Protected areas covering about 15 per cent of land and three per cent of oceans face challenges from funding shortfalls, climate change and an escalating poaching crisis.

Dr Watson said protected zones did not always encompass the most important areas for biodiversity.

He said allocating US$45 billion to protected areas annually – just 2.5 per cent of the global military expenditure – could help manage those areas so they could contribute fully to the well-being of the planet.
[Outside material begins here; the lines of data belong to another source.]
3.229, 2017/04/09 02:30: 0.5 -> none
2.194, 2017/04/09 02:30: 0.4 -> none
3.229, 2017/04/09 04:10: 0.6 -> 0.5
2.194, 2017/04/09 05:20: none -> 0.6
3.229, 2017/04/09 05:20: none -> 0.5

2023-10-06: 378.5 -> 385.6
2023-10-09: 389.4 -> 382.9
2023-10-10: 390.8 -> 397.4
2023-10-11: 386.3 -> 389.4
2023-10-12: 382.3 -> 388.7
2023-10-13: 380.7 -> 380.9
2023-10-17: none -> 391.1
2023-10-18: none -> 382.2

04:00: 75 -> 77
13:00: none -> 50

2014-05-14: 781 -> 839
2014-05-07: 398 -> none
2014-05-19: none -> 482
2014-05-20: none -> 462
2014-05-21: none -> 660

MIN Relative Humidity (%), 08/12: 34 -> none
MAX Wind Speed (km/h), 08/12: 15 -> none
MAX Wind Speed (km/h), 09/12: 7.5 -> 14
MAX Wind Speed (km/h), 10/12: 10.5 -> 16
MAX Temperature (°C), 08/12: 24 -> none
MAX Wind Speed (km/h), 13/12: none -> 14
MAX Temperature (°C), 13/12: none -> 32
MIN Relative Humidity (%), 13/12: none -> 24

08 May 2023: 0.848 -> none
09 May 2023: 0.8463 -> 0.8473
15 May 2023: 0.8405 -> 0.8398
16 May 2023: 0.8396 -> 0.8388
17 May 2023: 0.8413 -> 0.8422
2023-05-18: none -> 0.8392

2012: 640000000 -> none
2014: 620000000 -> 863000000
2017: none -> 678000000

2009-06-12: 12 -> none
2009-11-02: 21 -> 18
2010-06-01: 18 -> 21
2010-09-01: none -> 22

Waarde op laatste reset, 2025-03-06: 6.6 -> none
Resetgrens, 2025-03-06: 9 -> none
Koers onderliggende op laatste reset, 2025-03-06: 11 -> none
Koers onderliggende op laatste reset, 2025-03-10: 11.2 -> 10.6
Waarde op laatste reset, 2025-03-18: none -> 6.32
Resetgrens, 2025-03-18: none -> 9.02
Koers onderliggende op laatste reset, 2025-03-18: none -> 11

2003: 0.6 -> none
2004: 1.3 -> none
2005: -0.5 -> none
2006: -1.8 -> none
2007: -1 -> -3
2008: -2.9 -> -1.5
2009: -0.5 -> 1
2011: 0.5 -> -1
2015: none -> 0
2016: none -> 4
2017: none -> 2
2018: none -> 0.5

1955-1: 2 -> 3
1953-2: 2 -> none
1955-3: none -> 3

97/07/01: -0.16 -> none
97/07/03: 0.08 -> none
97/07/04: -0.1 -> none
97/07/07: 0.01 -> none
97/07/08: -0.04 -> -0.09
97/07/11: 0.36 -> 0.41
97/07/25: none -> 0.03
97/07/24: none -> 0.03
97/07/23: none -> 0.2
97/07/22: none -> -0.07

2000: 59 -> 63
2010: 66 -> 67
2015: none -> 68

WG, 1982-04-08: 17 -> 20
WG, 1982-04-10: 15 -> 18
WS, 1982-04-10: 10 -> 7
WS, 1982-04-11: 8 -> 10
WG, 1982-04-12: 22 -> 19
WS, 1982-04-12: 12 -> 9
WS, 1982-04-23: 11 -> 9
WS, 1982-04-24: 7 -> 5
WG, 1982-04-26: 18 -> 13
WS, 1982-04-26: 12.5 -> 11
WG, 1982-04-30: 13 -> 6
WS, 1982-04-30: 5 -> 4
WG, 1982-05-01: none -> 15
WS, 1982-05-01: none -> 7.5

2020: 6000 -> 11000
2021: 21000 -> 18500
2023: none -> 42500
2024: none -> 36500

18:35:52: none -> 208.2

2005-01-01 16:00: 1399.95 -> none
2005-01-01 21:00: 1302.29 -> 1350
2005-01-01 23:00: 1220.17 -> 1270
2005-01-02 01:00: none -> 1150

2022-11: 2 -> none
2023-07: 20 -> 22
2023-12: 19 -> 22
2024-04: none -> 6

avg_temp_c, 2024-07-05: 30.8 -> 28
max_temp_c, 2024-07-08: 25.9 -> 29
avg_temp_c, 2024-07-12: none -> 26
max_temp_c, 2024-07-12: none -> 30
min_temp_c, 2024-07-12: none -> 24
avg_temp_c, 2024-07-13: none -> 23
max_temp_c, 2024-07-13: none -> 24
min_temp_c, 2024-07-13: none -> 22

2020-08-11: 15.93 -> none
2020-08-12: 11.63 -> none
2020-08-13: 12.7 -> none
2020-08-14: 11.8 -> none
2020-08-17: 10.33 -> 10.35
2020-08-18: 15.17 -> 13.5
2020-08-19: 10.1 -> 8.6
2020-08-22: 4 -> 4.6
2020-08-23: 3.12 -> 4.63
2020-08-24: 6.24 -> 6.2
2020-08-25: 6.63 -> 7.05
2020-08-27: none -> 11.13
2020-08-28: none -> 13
“Protected areas conserve biodiversity and sustain a large proportion of the world’s poorest people by providing food, water, shelter and medicine,” Dr Watson said.

“They play a key part in climate change mitigation and adaptation and bolster national economies through tourism revenues.

“Alarmingly, our research found an increase in governments – in both developing and developed countries, including Australia – backtracking on their commitments through funding cuts and changes in policy.

“Governments cannot be solely responsible for ensuring that protected areas fulfil their potential, but it is essential that they engage actively with business and community groups to find new, innovative ways to fund and manage protected areas.”

The research, published in Nature on 6 November 2014, comes ahead of the International Union for Conservation of Nature World Parks Congress 2014 – a once-in-a-decade global forum on protected areas.

The congress, in Sydney from 12 to 19 November 2014, will explore effective management of protected areas, the threats they face and the solutions they offer to global challenges.